# TRANSFER LEARNING - VGG 16

Transfer learning is a very useful idea in Deep Learning, where we use pretrained model and apply it on similar task. This is particularly useful in a scenario where we have very less data to train deep model from scratch.

Typically Transfer learning involves below steps:

1. Take a pretrained model
2. Freeze the model parameter, i.e. our pretrained model weight will not chnage during training
3. Add additional trainable layer on top of our pretrained model that will be trained to achieve final goal.
4. Additionally it is possible to finetune model by training complete model by setting Trainable parameter of our Pretrained Model as True. (In this project we will not do that)

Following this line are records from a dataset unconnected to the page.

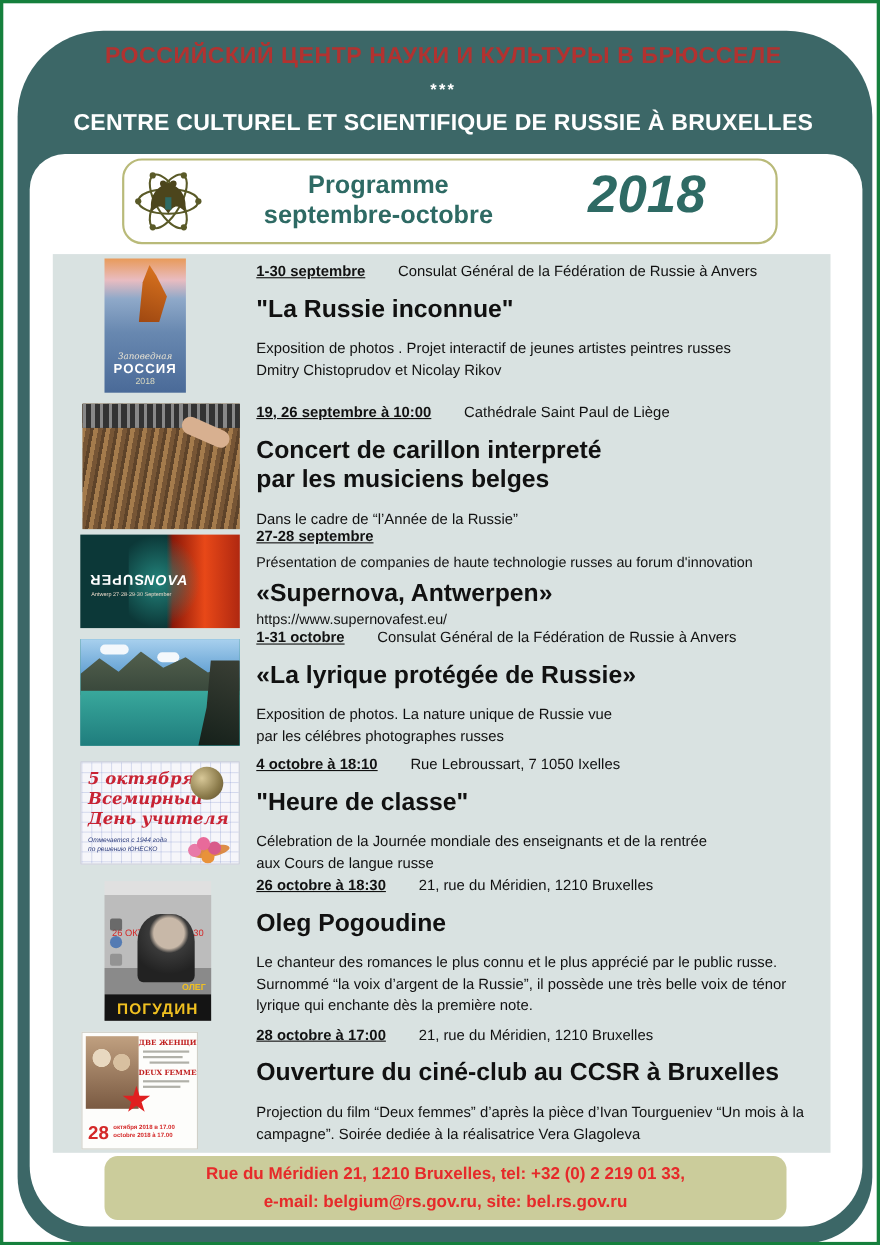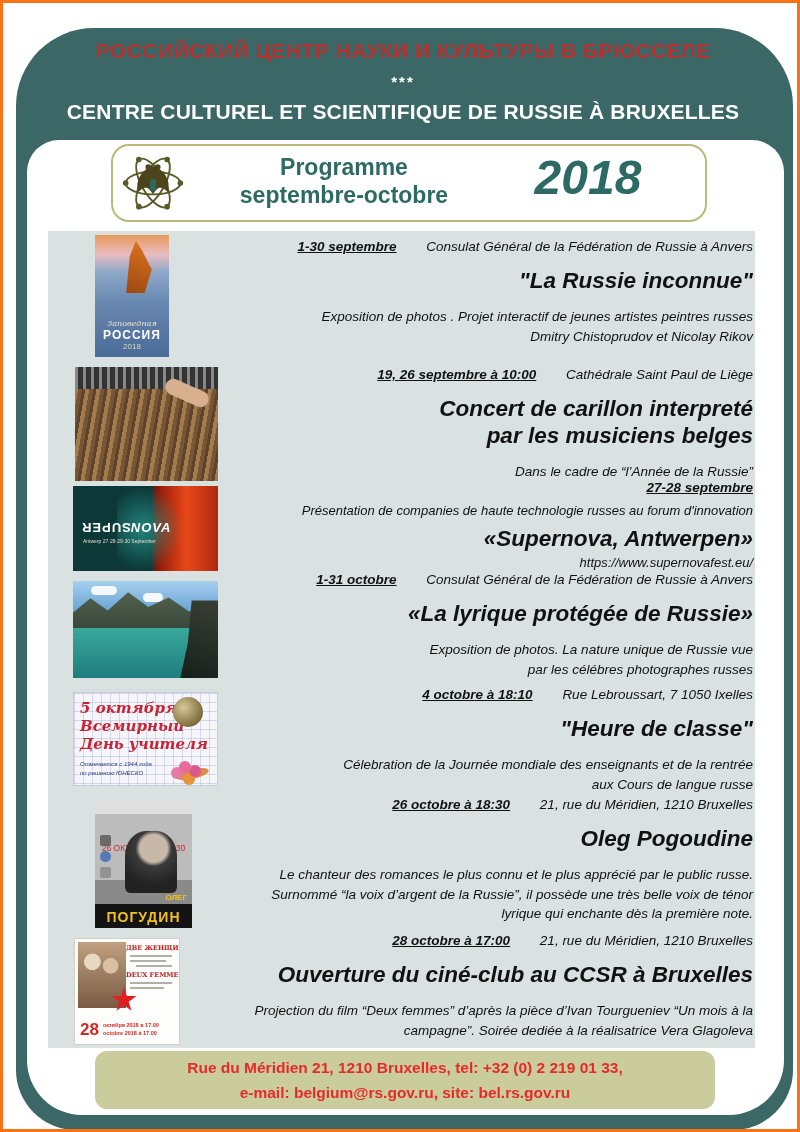--- a/index.html
+++ b/index.html
@@ -4,7 +4,7 @@
 <style>
   html,body{margin:0;padding:0;background:#ffffff;}
   .page{position:relative;width:800px;height:1132px;background:#ffffff;
-        border:3px solid #f97316;box-sizing:border-box;overflow:hidden;
+        border:3px solid #15803d;box-sizing:border-box;overflow:hidden;
         font-family:"Liberation Sans",sans-serif;}
   .teal-frame{position:absolute;left:13px;top:25px;width:777px;height:1102px;
         background:#3c6767;border-radius:78px 78px 60px 60px;}

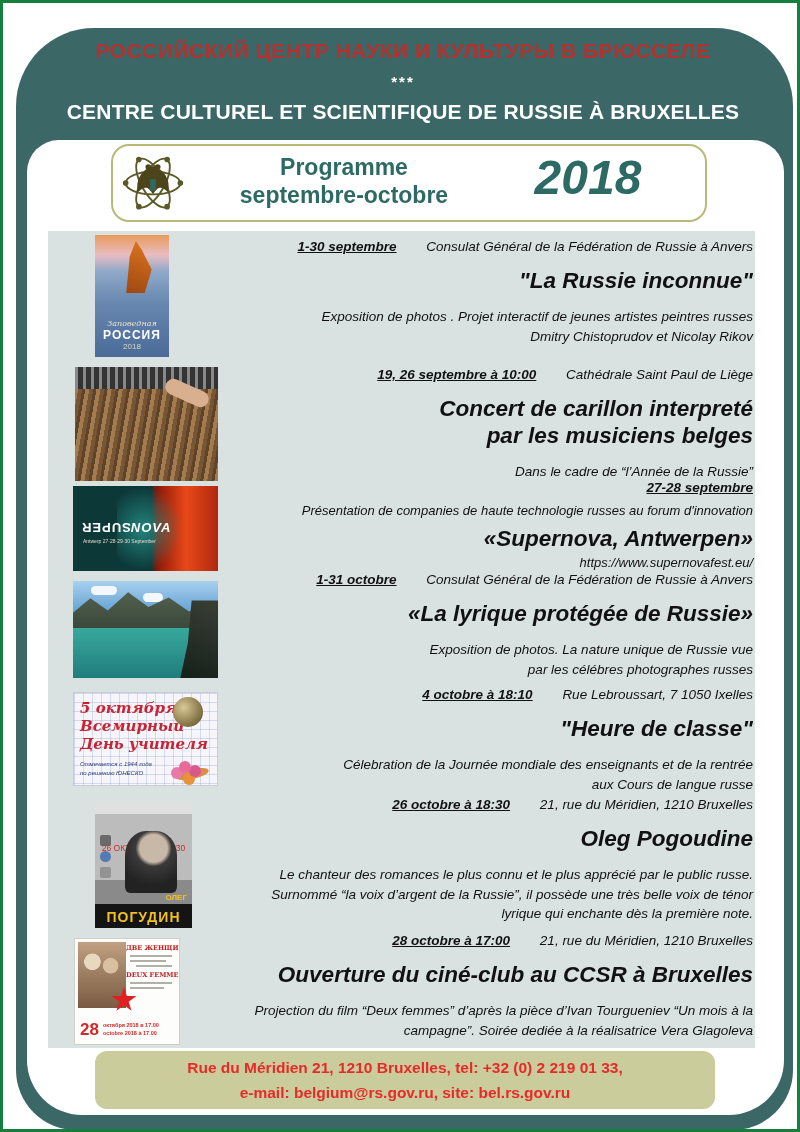--- a/index.html
+++ b/index.html
@@ -26,7 +26,7 @@
   .event-panel{position:absolute;left:45px;top:228px;width:707px;height:817px;
         background:#d9e2e1;}
   .thumb{position:absolute;overflow:hidden;}
-  .etext{position:absolute;left:185px;width:520px;text-align:right;color:#111;font-style:italic;}
+  .etext{position:absolute;left:185px;width:520px;text-align:left;color:#111;}
   .ehead{font-size:13.5px;margin-bottom:13px;white-space:nowrap;}
   .edate{font-weight:bold;text-decoration:underline;margin-right:26px;}
   .edate.solo{margin-right:0;}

The intution is simple, in the model we can think the job of initial layers is to identify simpler and more generic pattern like lines, edges etc. in case of conv layers and as we go deep specialized feature/pattern is identified like facial expressions etc. , we will give pretrained model the job to identify generic patterns/features which it has already learnt and additional added layer to find specialized pattern by training it.

Ideally we should use model trained on similar dataset for transfer learning. Also transfer learning is most effective in scenario where we have small dataset to train model from Scratch.

For our project to demonstrate Transfer learning concept we will use Pretarined model "VGG 16" to perform classification problem on CIFAR10 dataset. VGG 16 model is trained on "Imagenet" dataset

In [1]:
import tensorflow as tf

In [2]:
(x_train, y_train), (x_test, y_test) = tf.keras.datasets.cifar10.load_data()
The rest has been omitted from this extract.